Pearson, Lois R., American Libraries


Cab Calloway demonstrated his hide-ho style during a public lecture at Fisk University Library. . . Some 2,000 Central Valley residents participated in an all-day discussion of "Hill People in the Valley: Hmong and Mien Refugees in Merced, California" at the Merced College Library. . . Rural Vermonters gathered to talk about "Women in Literature" at the Montpelier Public Library. . . . Devotees of Baker Street attended a two-day conference on "The Adventures of Sherlock Holmes in Minnesota" at the Radisson Metrodome in Minneapolis.

All these events occurred within Humanities Projects in Libraries programs recently funded by the National Endowment for the Humanities General Programs Division. That division is only one of many NEH grant-awarding entities: the endowment also awards funds through its research, education, state, and fellowships and seminars divisions and the NEH challenge and planning and policy assessment offices.

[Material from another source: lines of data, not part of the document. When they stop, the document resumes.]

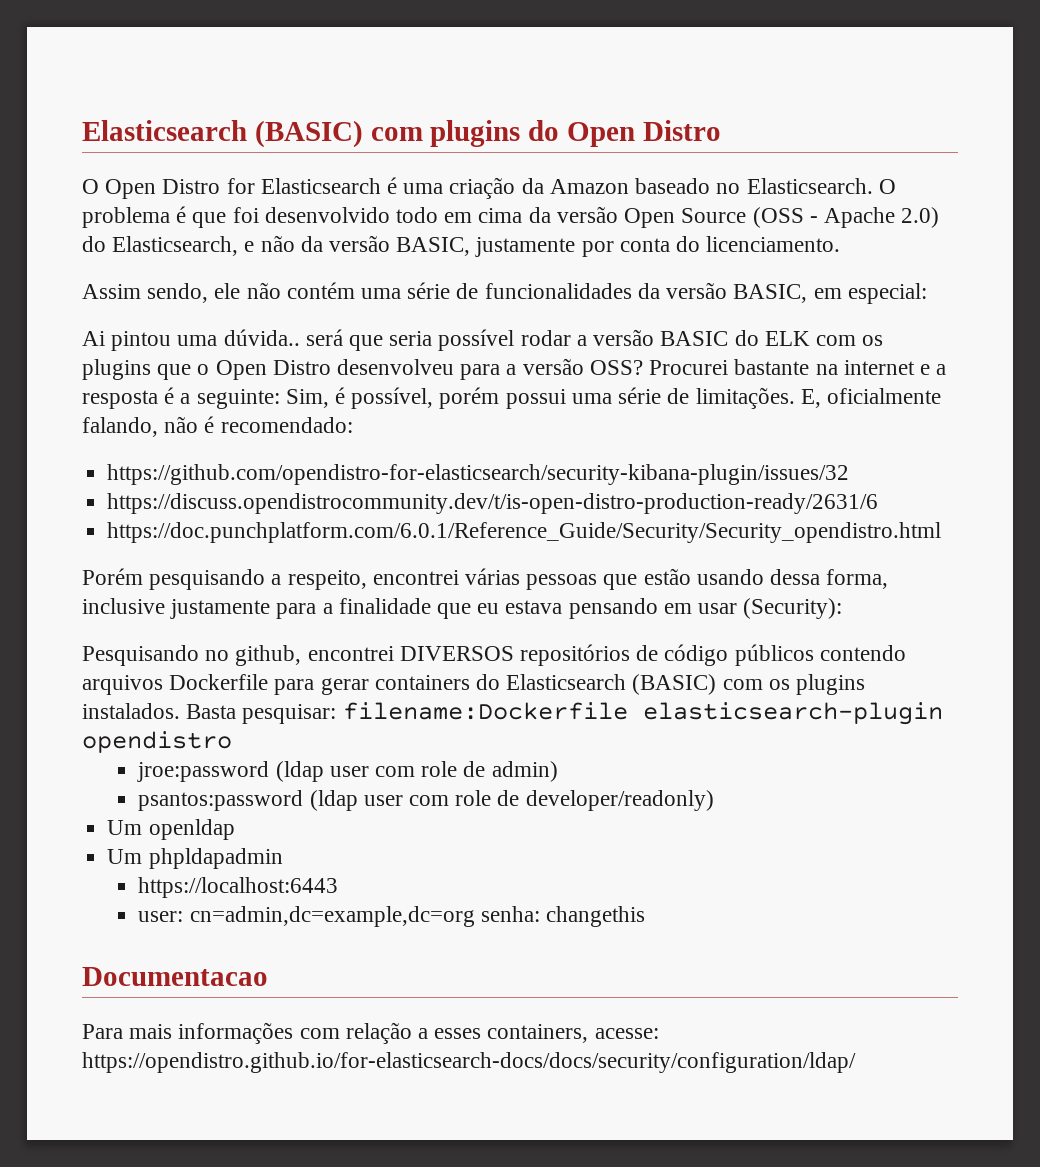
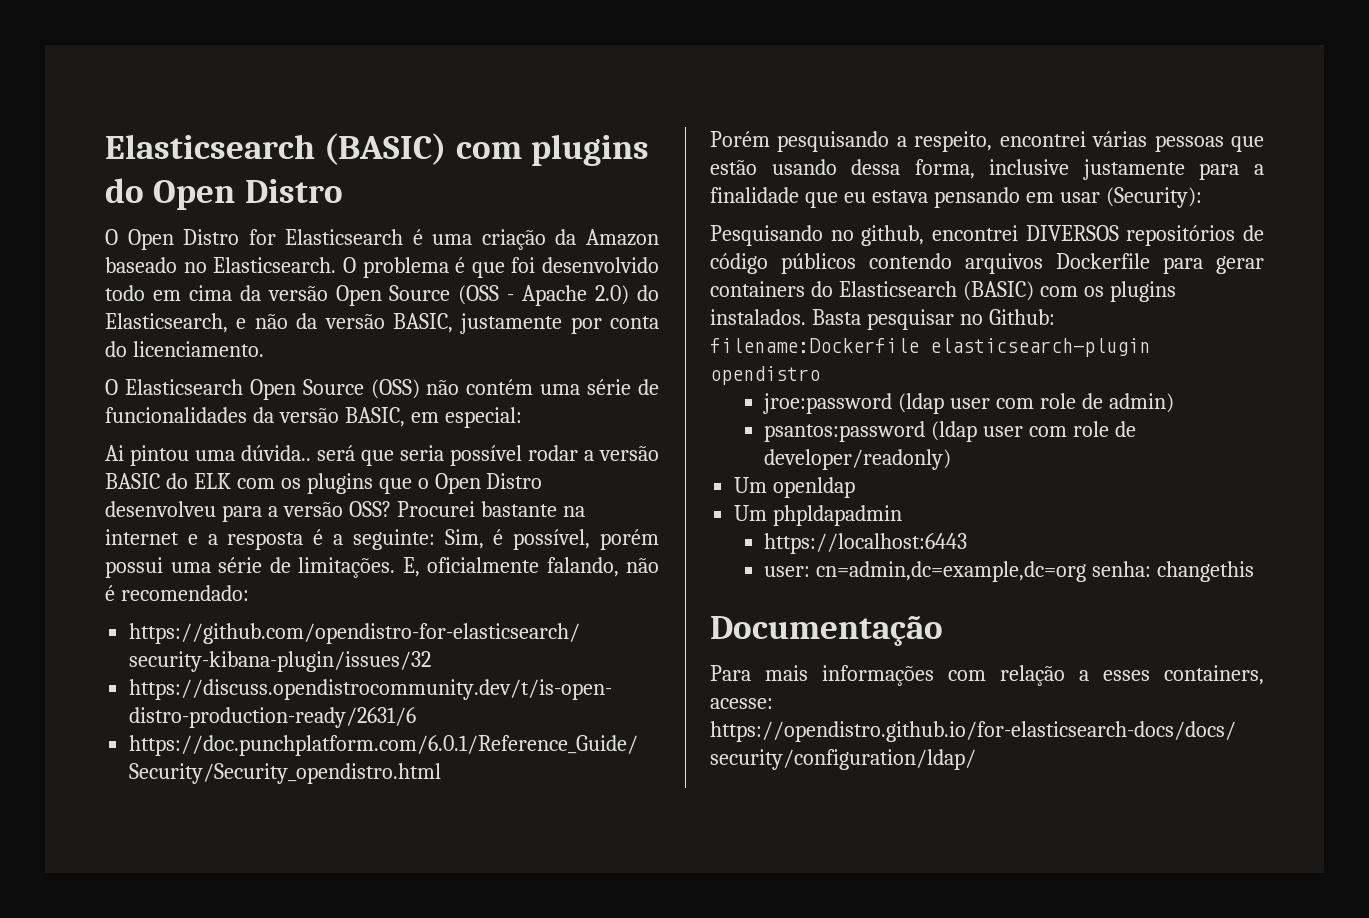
- Assim sendo, ele não contém uma série de funcionalidades da versão BASIC, em especial:
+ O Elasticsearch Open Source (OSS) não contém uma série de funcionalidades da versão BASIC, em especial:
- Basta pesquisar: filename:Dockerfile elasticsearch-plugin opendistro
+ Basta pesquisar no Github: filename:Dockerfile elasticsearch-plugin opendistro
- Documentacao
+ Documentação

When Congress created NEH in 1965, it declared that "the term 'humanities' includes, but is not limited to, the study of the following: language, both modern and classical; linguistics; literature; history; jurisprudence; philosophy; archaeology; comparative religion; ethics; the history, criticism, and theory of the arts; those aspects of the social sciences which have humanistic content and employ humanistic methods; and the …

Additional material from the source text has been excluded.